News / Asia

Partnership to Reward Creative Fixes for Natural Disasters

FILE - A woman holds her child as she waits while rescuers search for her husband, a victim of a landslide in Vietnam's northern province of Yen Bai on September 8, 2012.
FILE - A woman holds her child as she waits while rescuers search for her husband, a victim of a landslide in Vietnam's northern province of Yen Bai on September 8, 2012.

Michael Yates remembers recently seeing footage of a South Asian woman who woke up in the middle of the night surrounded by water. She grabbed her children and fled to higher ground, but left everything behind in the flooding, as he recalls.

Yates, the director for the U.S. Agency for International Development’s mission in Asia, said that inexpensive tools like early warning systems might have helped this woman minimize her losses. These are the types of remedies USAID was looking for as it announced a $100 million fund on Wednesday to tackle natural disasters, climate change and other crises.

But the so-called Global Resilience Partnership in Asia and Africa, co-launched with the Rockefeller Foundation, is not a humanitarian relief fund. For starters, it’s putting out a call for creative proposals to help those in developing countries better prepare for disaster or recover from it more quickly.
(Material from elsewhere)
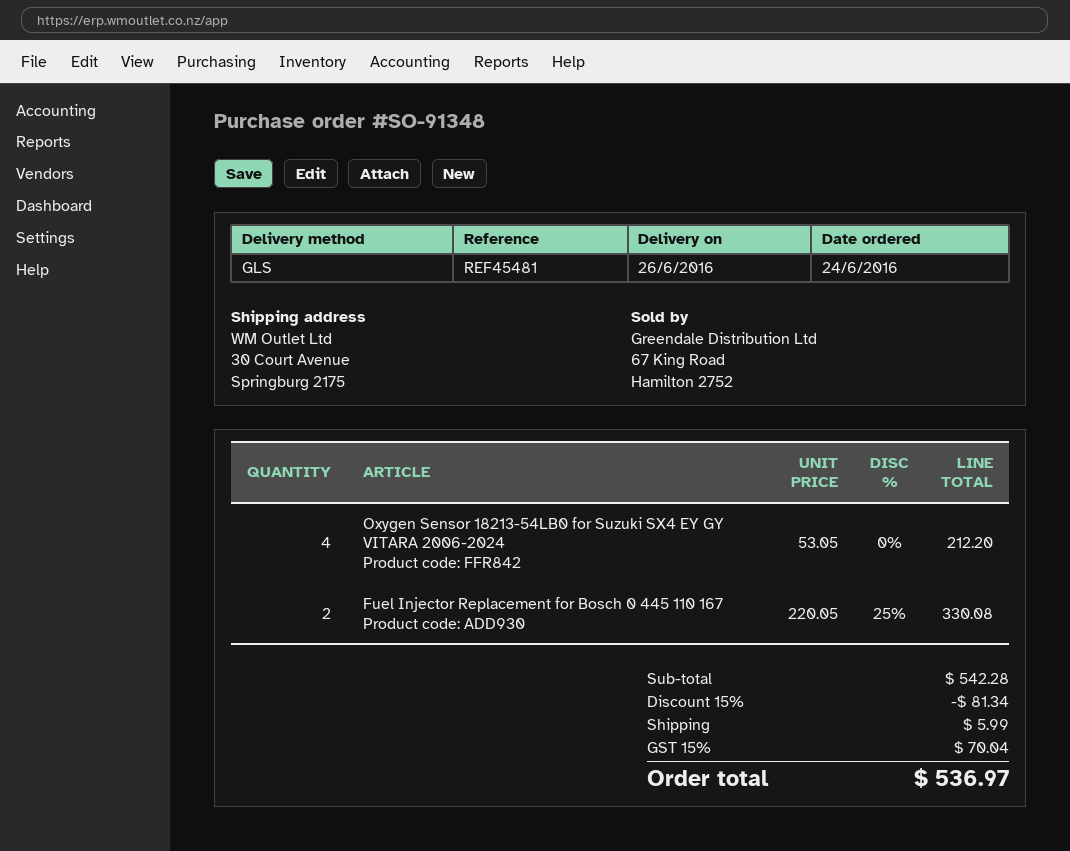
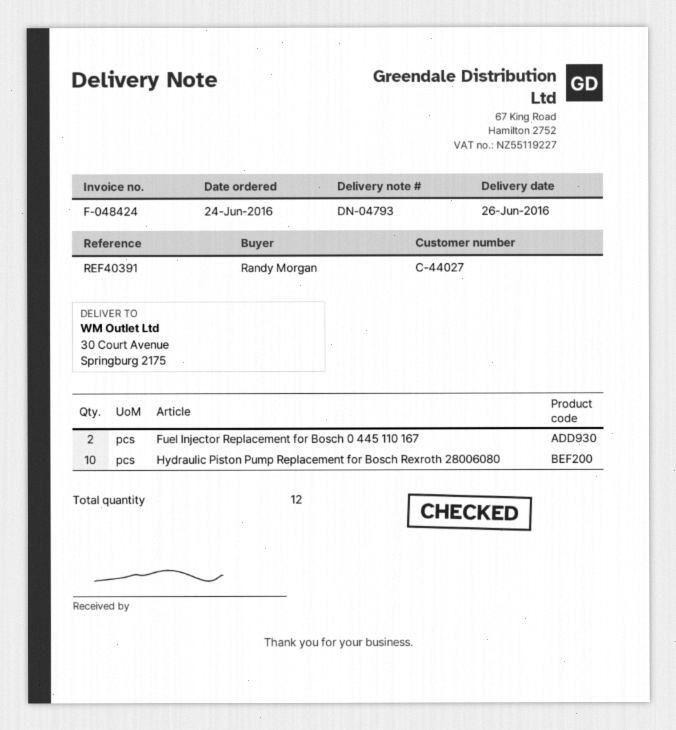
reference: REF45481 -> REF40391
Oxygen Sensor 18213-54LB0 for Suzuki SX4 EY GY VITARA 2006-2024: 4 -> none
Hydraulic Piston Pump Replacement for Bosch Rexroth 28006080: none -> 10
“People should be energized into bringing out their best and brightest ideas,” Yates told reporters via video conference from Bangkok.

A typical relief fund would provide food, medical care and shelter after catastrophes like Typhoon Haiyan, which struck Southeast Asia in November. By contrast, the resilience partnership aims to use technology and other ideas to minimize the damage from the beginning. Gauges to monitor rivers, for instance, could be paired with SMS and email warnings, so that people can anticipate rising water levels.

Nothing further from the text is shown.